Security at Idiongo.

Security isn't a checkbox. It's how the product is built. This page summarises the controls we keep in place to protect your workspace, your team, and your data.

Workspace isolation

Every Idiongo workspace is row-level isolated in PostgreSQL. Every API route resolves a workspace ID from the authenticated session, and queries are scoped to that workspace at the ORM layer. There is no shared "global" table where one workspace's data sits next to another's.

File storage uses workspace-scoped object prefixes (s3://idiongo-prod/ws_{id}/). Access policies are enforced at the storage layer, not just in application code.

Encryption

  • In transit: TLS 1.3 enforced on all endpoints. HTTPS-only cookies. HSTS enabled with a 1-year max-age.
  • At rest: AES-256 encryption on database, file storage, and backup volumes.
  • Direct messages: End-to-end encrypted between participants. Idiongo cannot read DM content.
  • Secrets: Credentials and API keys stored in a managed secret store, rotated quarterly.

Access controls

Workspace owners assign roles (Member, Instructor, Admin) that map to a least-privilege permission set. Every action is checked against the actor's role and scope. Permission changes are logged to an immutable audit trail visible to admins.

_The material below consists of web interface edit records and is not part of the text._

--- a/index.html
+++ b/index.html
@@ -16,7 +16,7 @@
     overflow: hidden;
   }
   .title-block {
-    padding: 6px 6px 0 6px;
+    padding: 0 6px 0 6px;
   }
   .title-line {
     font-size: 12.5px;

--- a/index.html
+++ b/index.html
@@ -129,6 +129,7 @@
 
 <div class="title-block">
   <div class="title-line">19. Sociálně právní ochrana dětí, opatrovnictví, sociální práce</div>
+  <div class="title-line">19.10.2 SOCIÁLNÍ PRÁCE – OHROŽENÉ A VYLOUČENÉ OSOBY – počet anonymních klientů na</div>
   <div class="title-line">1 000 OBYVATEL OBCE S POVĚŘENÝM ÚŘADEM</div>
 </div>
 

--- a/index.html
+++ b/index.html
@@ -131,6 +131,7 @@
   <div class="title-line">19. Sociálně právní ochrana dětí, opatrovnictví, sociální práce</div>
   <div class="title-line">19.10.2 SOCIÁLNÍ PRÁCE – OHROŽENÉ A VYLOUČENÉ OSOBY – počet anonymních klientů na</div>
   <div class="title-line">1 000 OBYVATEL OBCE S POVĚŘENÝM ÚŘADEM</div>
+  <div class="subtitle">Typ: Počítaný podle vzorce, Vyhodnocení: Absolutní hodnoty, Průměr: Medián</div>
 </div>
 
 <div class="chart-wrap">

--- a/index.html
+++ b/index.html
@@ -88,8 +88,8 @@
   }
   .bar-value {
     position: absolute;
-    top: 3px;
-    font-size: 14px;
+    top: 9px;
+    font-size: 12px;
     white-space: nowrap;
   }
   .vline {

Internally, Idiongo staff access to production is restricted to a small on-call team, requires hardware-key MFA, and is logged on every connection.

Authentication

  • Passwords hashed with bcrypt at salt rounds ≥ 12
  • JWT sessions with 15-minute access tokens and 7-day refresh tokens
  • Optional TOTP-based two-factor authentication on all plans
  • SSO via SAML 2.0 and Google Workspace on Enterprise
  • Brute-force protection on auth routes with progressive delays

AI & your content

Idiongo's AI features process your content to generate output, but your content is never used to train a shared model. Knowledge base documents are embedded into a vector index scoped to your workspace alone. Generated output is reviewed by an instructor before publishing.

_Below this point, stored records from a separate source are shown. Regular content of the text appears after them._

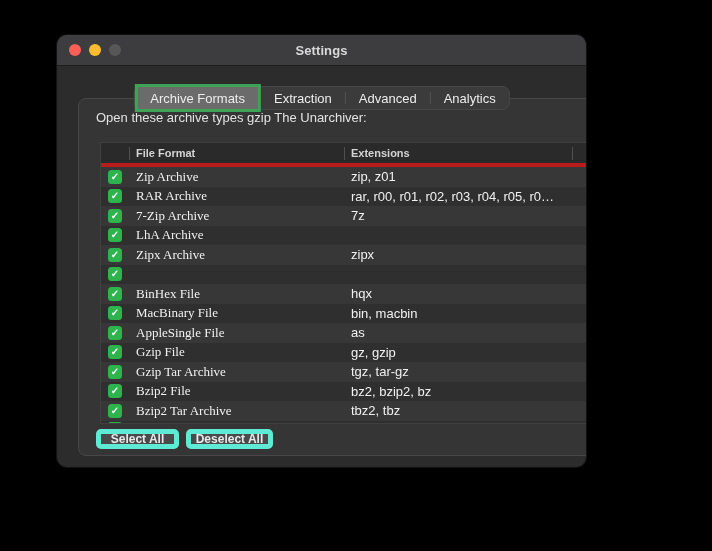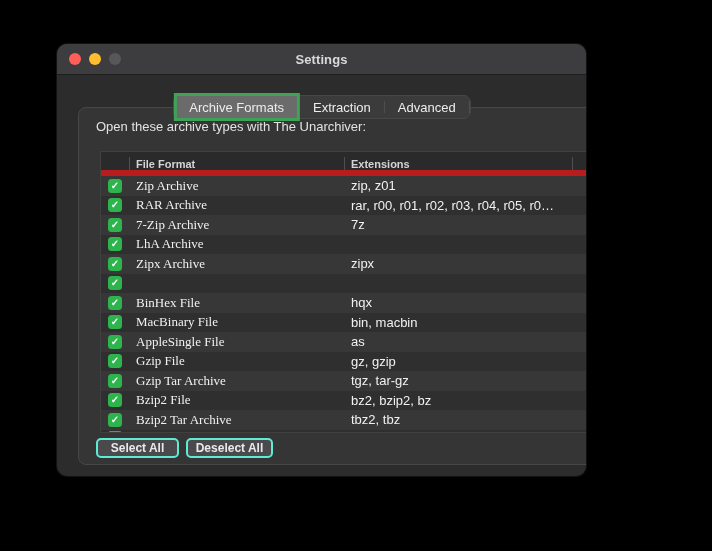--- a/index.html
+++ b/index.html
@@ -5,7 +5,7 @@
   * { margin:0; padding:0; box-sizing:border-box; }
   html,body { width:712px; height:551px; background:#000; font-family:"Liberation Sans", sans-serif; overflow:hidden; }
 
-  .window { position:absolute; left:57px; top:44px; width:529px; height:432px;
+  .window { position:absolute; left:57px; top:35px; width:529px; height:432px;
             background:#2c2c2c; border-radius:10px; overflow:hidden;
             box-shadow:0 0 0 1px rgba(255,255,255,0.07), 0 18px 45px rgba(0,0,0,0.7); }
 

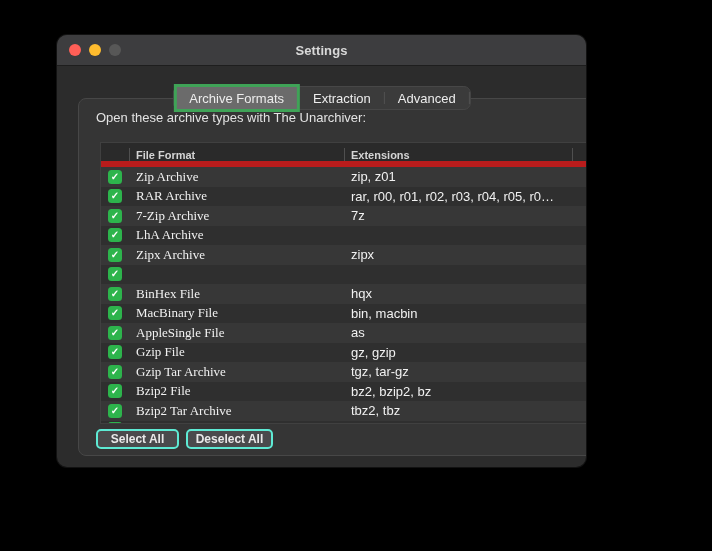--- a/index.html
+++ b/index.html
@@ -86,6 +86,7 @@
         <div class="tabsep"></div>
         <div class="tab">Advanced</div>
         <div class="tabsep"></div>
+        <div class="tab">Analytics</div>
       </div>
 
     <div class="panel"></div>

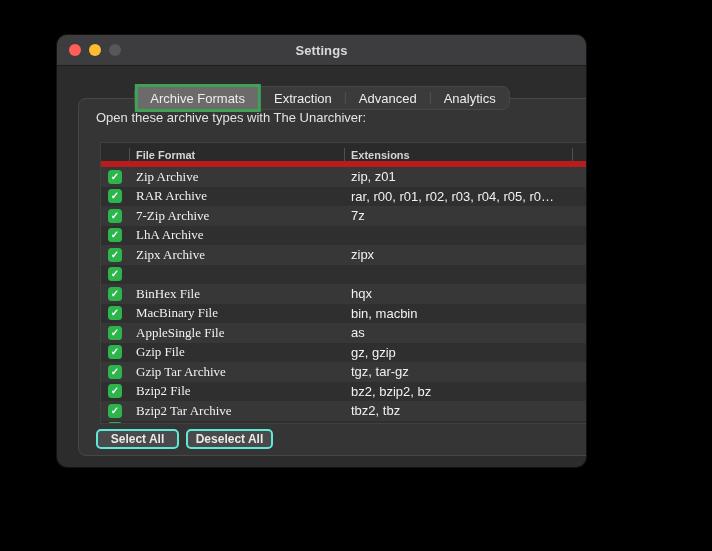--- a/index.html
+++ b/index.html
@@ -91,7 +91,7 @@
 
     <div class="panel"></div>
 
-    <div class="caption">Open these archive types with The Unarchiver:</div>
+    <div class="caption">Open these archive types gzip The Unarchiver:</div>
 
     <div class="table">
       <div class="thead">

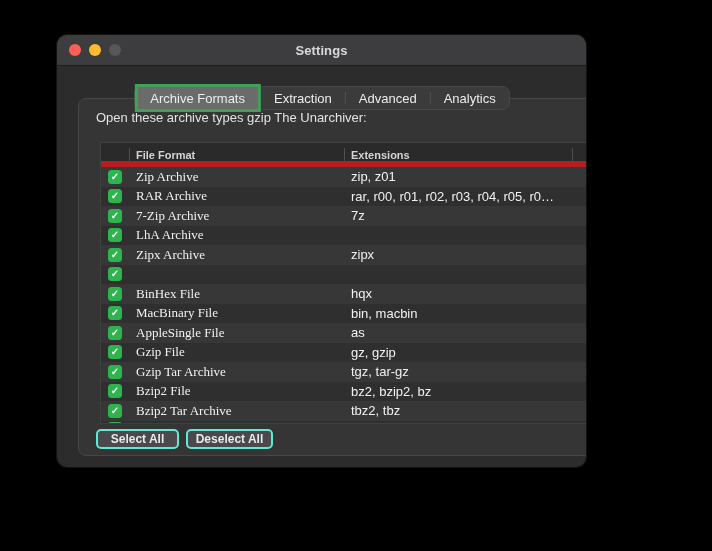--- a/index.html
+++ b/index.html
@@ -32,8 +32,8 @@
 
   .table { position:absolute; left:43px; top:76px; width:515px; height:282px;
            border:1px solid #404040; background:#2c2c2c; z-index:1; overflow:hidden; }
-  .thead { display:flex; align-items:flex-end; height:24px; background:#2a2a2a;
-           border-bottom:6px solid #b91c1c; font-size:11px; font-weight:bold; color:#d4d4d4; }
+  .thead { display:flex; align-items:center; height:24px; background:#2a2a2a;
+           border-bottom:4px solid #b91c1c; font-size:11px; font-weight:bold; color:#d4d4d4; }
   .colsep { width:1px; height:13px; background:#4f4f4f; flex:none; }
   .th-cb { width:28px; flex:none; }
   .th-format { width:214px; flex:none; padding-left:6px; }

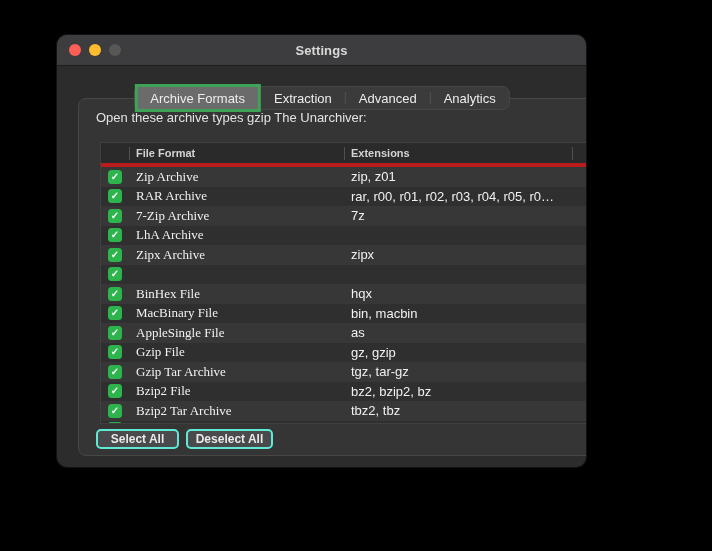--- a/index.html
+++ b/index.html
@@ -58,7 +58,7 @@
   .thumb { position:absolute; right:2px; top:3px; width:11px; height:58px;
            border-radius:5.5px; background:#8a8a8a; }
 
-  .btn { position:absolute; top:363px; height:20px; background:#4a4a4c; border:2px solid #5eead4;
+  .btn { position:absolute; top:363px; height:20px; background:#4a4a4c; border:5px solid #5eead4;
          border-radius:5px; color:#e9e9e9; font-size:12px; font-weight:bold;
          display:flex; align-items:center; justify-content:center; cursor:default; }
   #btn-select { left:39px; width:83px; }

We do not send your documents, your courses, or your messages to third-party model providers for training or fine-tuning under any circumstance. Generation calls send only the minimum context required and are governed by our processor agreements.

Infrastructure

Production runs on reputable cloud infrastructure with automated failover, daily encrypted backups retained for 30 days, and quarterly disaster-recovery drills. Monitoring covers application health, anomalous request patterns, and dependency vulnerability scans.

The full subprocessor list, including data residency, is published at idiongo.com/subprocessors.

Secure SDLC

  • Code review required on every change merged to main
  • Automated static analysis and dependency scanning on every pull request
  • Penetration testing by an independent third party annually
  • Bug bounty programme for verified security researchers

Responsible disclosure

If you discover a vulnerability, please report it to security@idiongo.com with a description of the issue and steps to reproduce. We acknowledge reports within 24 hours and credit researchers who report responsibly.

Please do not disclose publicly until we've had a reasonable opportunity to investigate and remediate.